» **What to work on**:
Repeat exactly the line containing "standard input <img" and every line after it in the entries, and nothing besides.

» **Excerpted data**:
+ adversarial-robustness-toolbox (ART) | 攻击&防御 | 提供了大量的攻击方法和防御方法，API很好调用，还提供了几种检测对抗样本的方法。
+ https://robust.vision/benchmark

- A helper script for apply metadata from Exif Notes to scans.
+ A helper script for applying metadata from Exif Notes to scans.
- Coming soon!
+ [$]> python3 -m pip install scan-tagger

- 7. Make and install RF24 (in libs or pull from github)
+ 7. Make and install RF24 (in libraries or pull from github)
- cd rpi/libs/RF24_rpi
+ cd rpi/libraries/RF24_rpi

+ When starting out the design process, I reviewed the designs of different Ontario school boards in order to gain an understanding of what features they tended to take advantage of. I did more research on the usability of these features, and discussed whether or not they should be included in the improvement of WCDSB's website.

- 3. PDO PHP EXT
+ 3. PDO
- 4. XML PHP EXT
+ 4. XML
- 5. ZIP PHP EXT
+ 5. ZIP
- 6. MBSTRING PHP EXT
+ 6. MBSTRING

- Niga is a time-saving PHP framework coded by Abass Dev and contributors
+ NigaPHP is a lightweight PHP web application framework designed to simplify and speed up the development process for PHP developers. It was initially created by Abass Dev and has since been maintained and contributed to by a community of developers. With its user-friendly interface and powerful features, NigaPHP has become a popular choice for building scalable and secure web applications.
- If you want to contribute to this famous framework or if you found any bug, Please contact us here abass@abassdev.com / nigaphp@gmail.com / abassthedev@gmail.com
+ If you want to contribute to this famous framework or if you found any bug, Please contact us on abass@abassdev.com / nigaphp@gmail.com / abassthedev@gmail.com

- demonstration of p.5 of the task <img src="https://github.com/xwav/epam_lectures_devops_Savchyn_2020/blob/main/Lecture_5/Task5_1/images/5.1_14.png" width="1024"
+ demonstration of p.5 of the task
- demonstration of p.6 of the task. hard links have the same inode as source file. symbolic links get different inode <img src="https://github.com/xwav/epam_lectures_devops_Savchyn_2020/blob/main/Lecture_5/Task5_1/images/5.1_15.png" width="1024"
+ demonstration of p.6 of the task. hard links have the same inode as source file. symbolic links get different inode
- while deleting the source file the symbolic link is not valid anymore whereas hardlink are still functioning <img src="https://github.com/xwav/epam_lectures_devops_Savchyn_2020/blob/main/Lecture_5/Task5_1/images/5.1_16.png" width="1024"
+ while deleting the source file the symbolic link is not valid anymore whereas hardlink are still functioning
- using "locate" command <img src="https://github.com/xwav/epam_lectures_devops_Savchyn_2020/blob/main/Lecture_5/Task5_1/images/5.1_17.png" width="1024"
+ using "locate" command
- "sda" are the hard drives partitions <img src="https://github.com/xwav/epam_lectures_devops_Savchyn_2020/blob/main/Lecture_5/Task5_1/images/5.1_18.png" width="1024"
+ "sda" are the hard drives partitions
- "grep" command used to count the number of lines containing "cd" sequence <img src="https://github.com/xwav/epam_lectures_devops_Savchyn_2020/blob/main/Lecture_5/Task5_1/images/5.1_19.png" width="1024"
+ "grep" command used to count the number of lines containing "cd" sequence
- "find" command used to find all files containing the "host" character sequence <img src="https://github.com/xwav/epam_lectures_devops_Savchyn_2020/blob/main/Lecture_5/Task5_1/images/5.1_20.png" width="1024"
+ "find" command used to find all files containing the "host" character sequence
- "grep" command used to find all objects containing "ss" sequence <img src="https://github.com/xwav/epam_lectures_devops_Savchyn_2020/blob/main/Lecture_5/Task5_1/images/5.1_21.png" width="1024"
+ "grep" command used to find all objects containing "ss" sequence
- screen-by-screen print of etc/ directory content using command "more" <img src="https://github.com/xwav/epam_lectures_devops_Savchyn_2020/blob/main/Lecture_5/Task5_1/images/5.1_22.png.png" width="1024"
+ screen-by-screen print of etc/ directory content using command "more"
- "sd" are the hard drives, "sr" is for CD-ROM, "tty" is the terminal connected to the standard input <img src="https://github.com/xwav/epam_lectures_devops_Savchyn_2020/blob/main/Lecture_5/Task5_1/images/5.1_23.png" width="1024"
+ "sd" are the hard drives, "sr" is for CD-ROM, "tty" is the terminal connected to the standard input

» **Exercise response**:
- "sd" are the hard drives, "sr" is for CD-ROM, "tty" is the terminal connected to the standard input <img src="https://github.com/xwav/epam_lectures_devops_Savchyn_2020/blob/main/Lecture_5/Task5_1/images/5.1_23.png" width="1024"
+ "sd" are the hard drives, "sr" is for CD-ROM, "tty" is the terminal connected to the standard input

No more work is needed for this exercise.